:: WHAT THE TASK ASKS ::
Please quote exactly the opening lines of the data, from the first line to the one where "#6e6e6e; box-sizing:border-box; background:#fde047;" appears.

(Data excerpts)
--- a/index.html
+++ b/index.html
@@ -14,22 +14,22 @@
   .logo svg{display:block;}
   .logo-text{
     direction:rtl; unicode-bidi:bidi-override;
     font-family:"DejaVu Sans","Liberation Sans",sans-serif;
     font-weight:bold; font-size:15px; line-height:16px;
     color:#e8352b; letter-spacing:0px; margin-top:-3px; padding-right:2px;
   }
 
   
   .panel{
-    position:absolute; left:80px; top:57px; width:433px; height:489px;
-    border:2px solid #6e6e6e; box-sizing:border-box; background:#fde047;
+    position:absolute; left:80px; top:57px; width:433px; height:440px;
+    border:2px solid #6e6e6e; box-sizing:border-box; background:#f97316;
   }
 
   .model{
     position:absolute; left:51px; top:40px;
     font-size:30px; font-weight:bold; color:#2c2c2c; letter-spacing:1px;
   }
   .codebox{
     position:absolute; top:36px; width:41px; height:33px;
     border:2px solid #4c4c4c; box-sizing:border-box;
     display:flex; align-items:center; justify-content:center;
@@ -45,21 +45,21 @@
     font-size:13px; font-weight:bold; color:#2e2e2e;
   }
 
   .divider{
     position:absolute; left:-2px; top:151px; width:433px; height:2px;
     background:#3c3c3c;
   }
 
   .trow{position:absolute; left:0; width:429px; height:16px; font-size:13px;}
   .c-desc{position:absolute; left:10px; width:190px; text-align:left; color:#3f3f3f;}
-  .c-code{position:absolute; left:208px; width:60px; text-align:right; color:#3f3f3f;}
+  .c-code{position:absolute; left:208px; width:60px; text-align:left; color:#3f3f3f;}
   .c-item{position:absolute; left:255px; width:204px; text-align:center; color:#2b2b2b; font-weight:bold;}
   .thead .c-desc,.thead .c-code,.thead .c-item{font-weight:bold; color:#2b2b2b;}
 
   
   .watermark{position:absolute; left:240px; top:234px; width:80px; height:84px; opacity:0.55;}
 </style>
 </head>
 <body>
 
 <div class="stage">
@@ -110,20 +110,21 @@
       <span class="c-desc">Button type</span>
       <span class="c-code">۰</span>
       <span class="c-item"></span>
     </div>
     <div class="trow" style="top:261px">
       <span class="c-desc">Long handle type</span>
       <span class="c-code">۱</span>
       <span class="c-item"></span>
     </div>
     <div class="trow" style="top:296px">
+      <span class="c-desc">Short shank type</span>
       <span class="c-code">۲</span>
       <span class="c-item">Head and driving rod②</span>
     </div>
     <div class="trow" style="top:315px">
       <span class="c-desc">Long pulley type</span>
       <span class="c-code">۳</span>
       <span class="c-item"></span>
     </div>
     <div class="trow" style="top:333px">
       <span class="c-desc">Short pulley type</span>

:: RESPONSE ::
--- a/index.html
+++ b/index.html
@@ -14,22 +14,22 @@
   .logo svg{display:block;}
   .logo-text{
     direction:rtl; unicode-bidi:bidi-override;
     font-family:"DejaVu Sans","Liberation Sans",sans-serif;
     font-weight:bold; font-size:15px; line-height:16px;
     color:#e8352b; letter-spacing:0px; margin-top:-3px; padding-right:2px;
   }
 
   
   .panel{
-    position:absolute; left:80px; top:57px; width:433px; height:489px;
-    border:2px solid #6e6e6e; box-sizing:border-box; background:#fde047;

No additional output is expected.